Answers to common questions about Texas’ rules of the road

Here are the rules of the road for new and old drivers.

HOUSTON – It’s back-to-school time for Texas children, meaning drivers have to be extra cautious as school zones become more active.

Here’s a quick look at the rules of the road when it comes to school zones, highways and intersections.

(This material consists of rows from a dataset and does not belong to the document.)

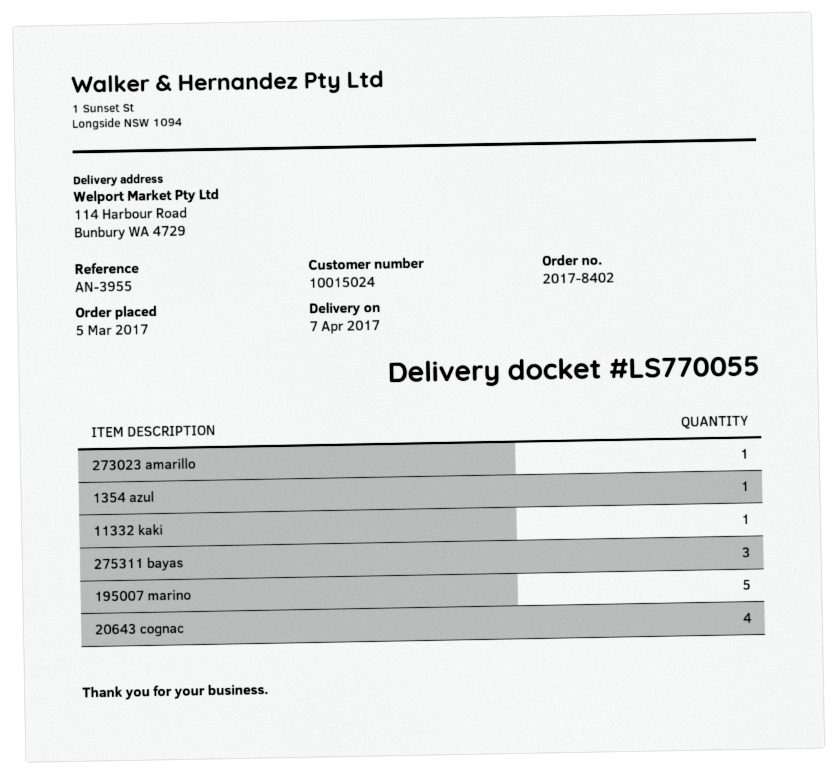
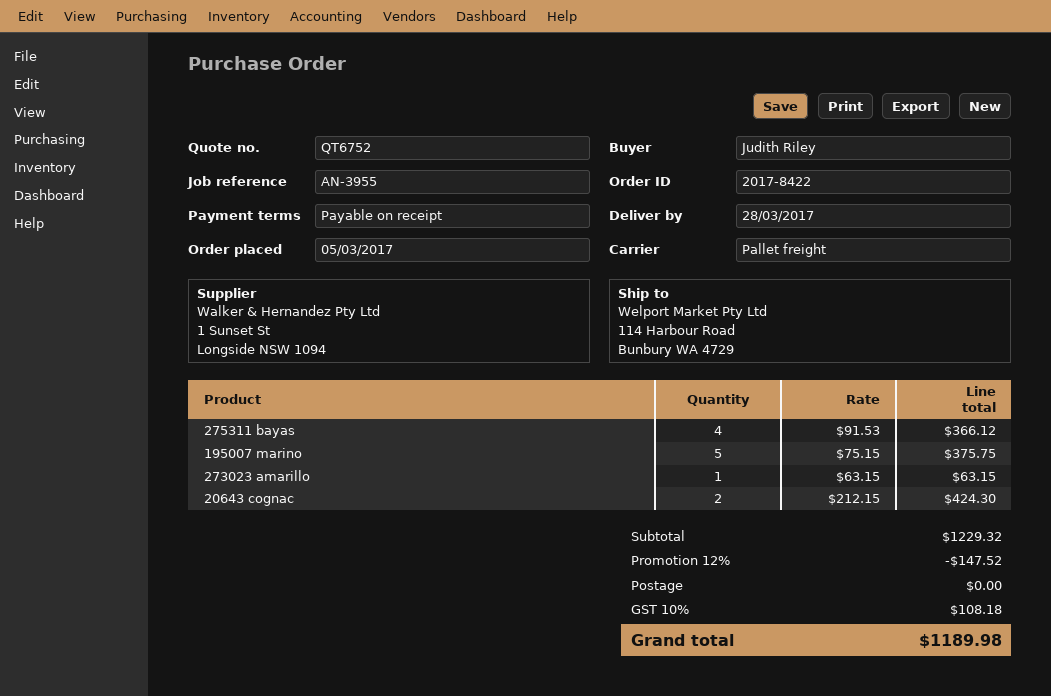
order number: 2017-8402 -> 2017-8422
delivery date: 2017-04-07 -> 2017-03-28
1354 azul: 1 -> none
11332 kaki: 1 -> none
275311 bayas: 3 -> 4
20643 cognac: 4 -> 2

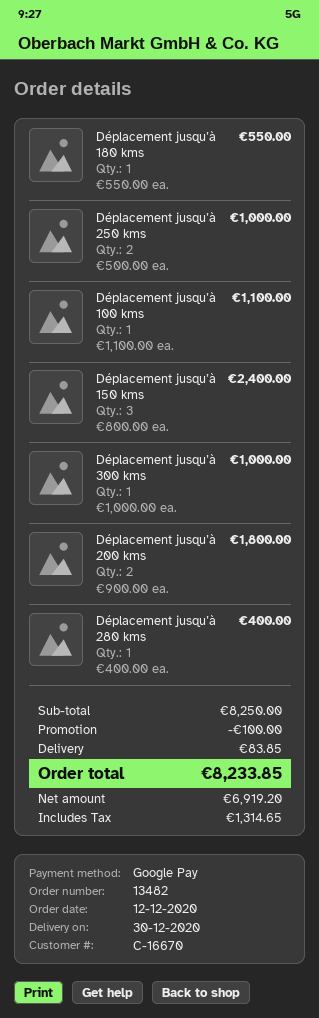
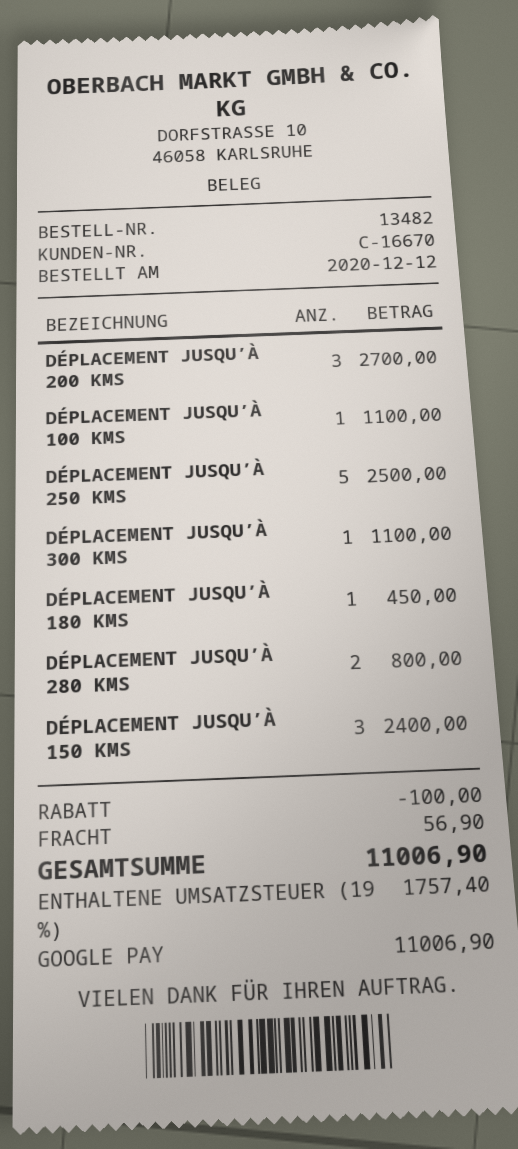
Déplacement jusqu’à 180 kms: 1 for 550.00 -> 1 for 450.00
Déplacement jusqu’à 250 kms: 2 for 1000.00 -> 5 for 2500.00
Déplacement jusqu’à 300 kms: 1 for 1000.00 -> 1 for 1100.00
Déplacement jusqu’à 200 kms: 2 for 1800.00 -> 3 for 2700.00
Déplacement jusqu’à 280 kms: 1 for 400.00 -> 2 for 800.00
shipping: 83.85 -> 56.90
tax: 1314.65 -> 1757.40
total: 8233.85 -> 11006.90

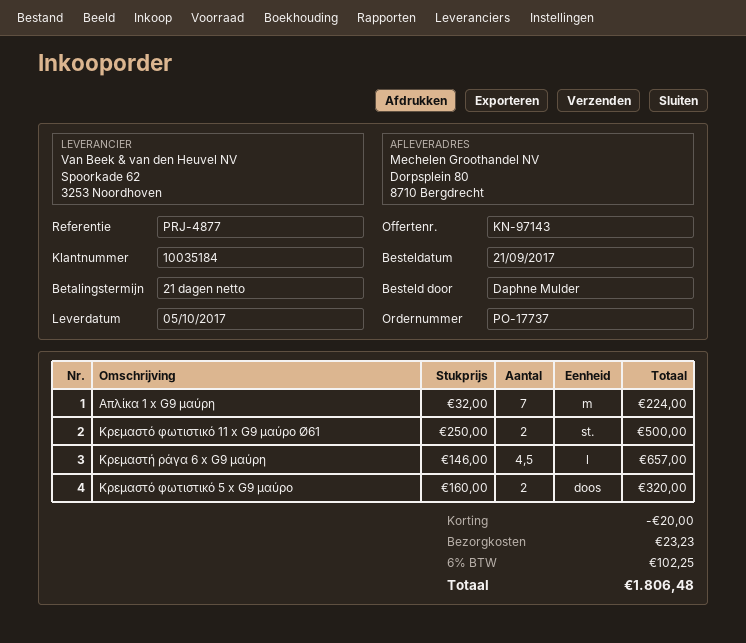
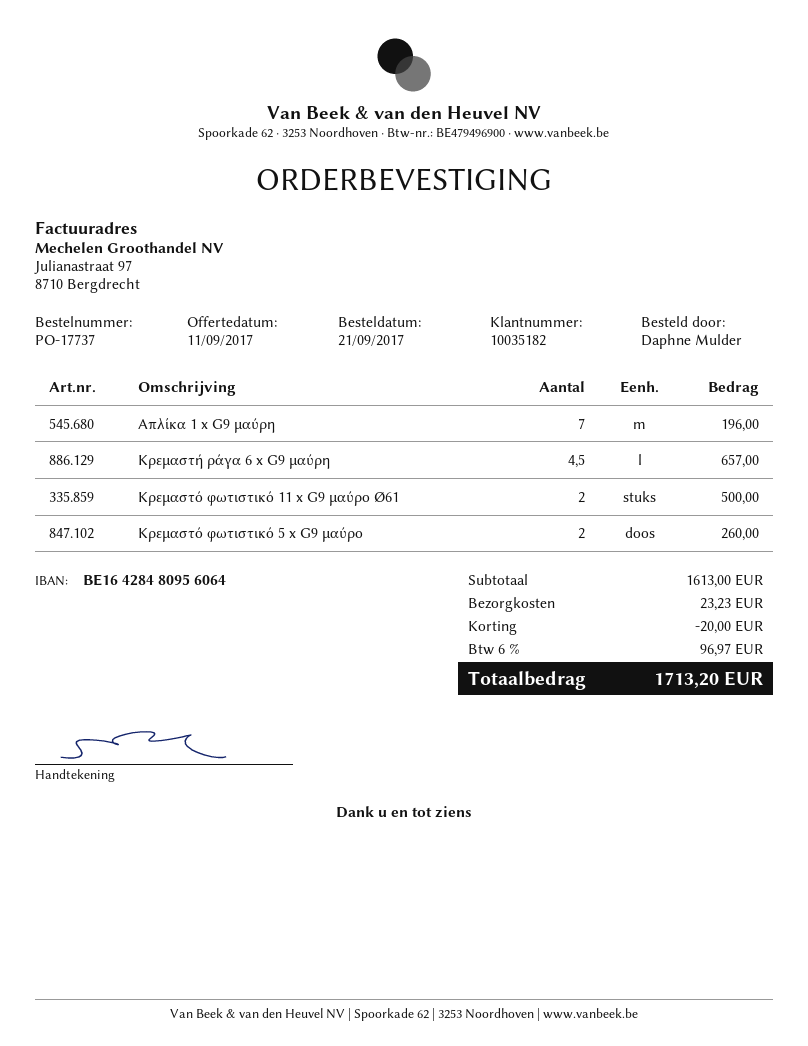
customer number: 10035184 -> 10035182
Απλίκα 1 x G9 μαύρη: 7 for 224.00 -> 7 for 196.00
Κρεμαστό φωτιστικό 5 x G9 μαύρο: 2 for 320.00 -> 2 for 260.00
tax: 6% = 102.25 -> 6% = 96.97
total: 1806.48 -> 1713.20

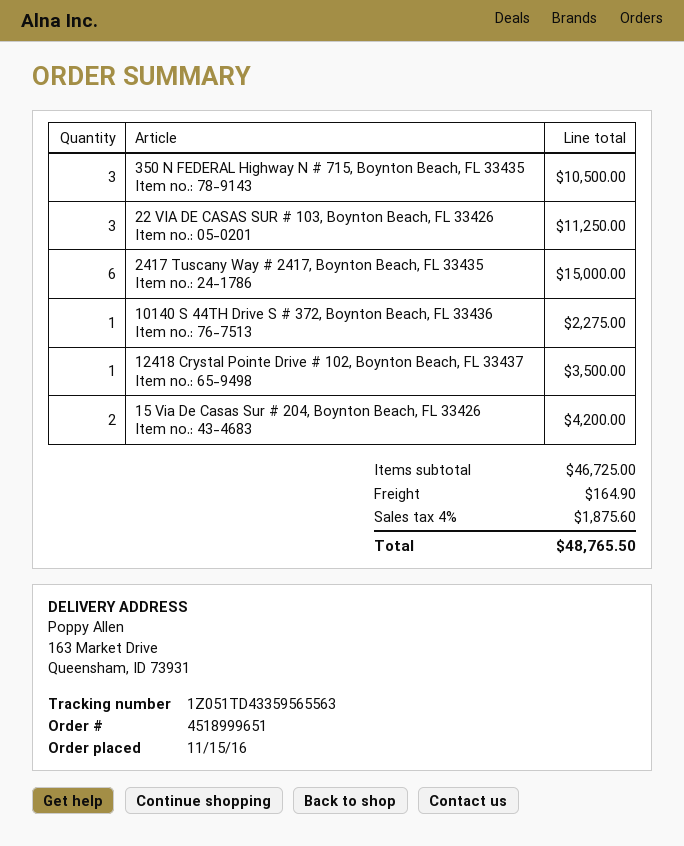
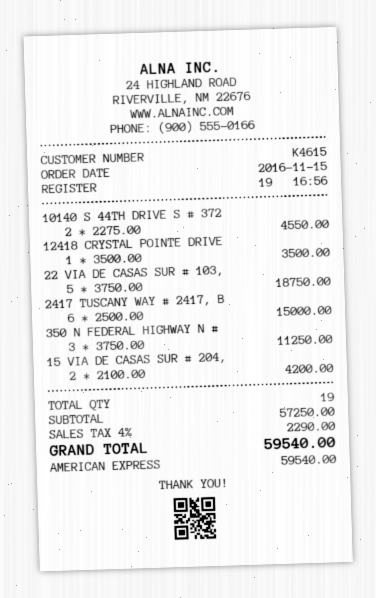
350 N FEDERAL Highway N # 715, Boynton Beach, FL 33435: 3 for 10500.00 -> 3 for 11250.00
22 VIA DE CASAS SUR # 103, Boynton Beach, FL 33426: 3 for 11250.00 -> 5 for 18750.00
10140 S 44TH Drive S # 372, Boynton Beach, FL 33436: 1 for 2275.00 -> 2 for 4550.00
subtotal: 46725.00 -> 57250.00
shipping: 164.90 -> none
tax: 4% = 1875.60 -> 4% = 2290.00
total: 48765.50 -> 59540.00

  • Put your cellphone away.
    • Cellphone use is banned for all drivers in active school zones. Those who ignore this can face up to a $200 fine.
    • Remember, current Texas law only bans texting and reading or writing email while driving -- you can check your phone at a red light. If you’re not in an active school zone, you are allowed to use your phone for music or GPS.
  • School bus drivers can’t use their cellphones while driving, even for GPS, if children are present.
  • Parents must drop off and pick up children in the school’s designated areas, not the middle of the street.
  • Intersections: In a controlled four-way stop, the first car to arrive, goes first. If two cars arrive at the same time, yield to the vehicle on the right. Remember, it’s illegal to block an intersection in Texas. If you can’t completely clear the intersection, wait until traffic clears to continue all the way through.
  • Pedestrians always have the right of way at an intersection.
  • Left lane passing: Did you know you could get a ticket for staying on the left lane of a highway? Watch out for signs on a highway that read, “Left lane for passing only.” This means, the left lane on a divided highway is not a “fast” lane. If you don’t pay attention to these signs, get ready to pay up because you could face a $200 fine, according to the Texas Department of Transportation.
  • How far behind should you travel from another vehicle? Many drivers follow the “three-second rule,” meaning you should keep three-seconds-worth of space between your car and the car in front of you to keep a safe following distance.
  • When traveling through neighborhood roads, it’s important to remember that cyclists in Texas have the same rights as motorists. Drivers should give cyclists 3 to 5 feet of space when passing.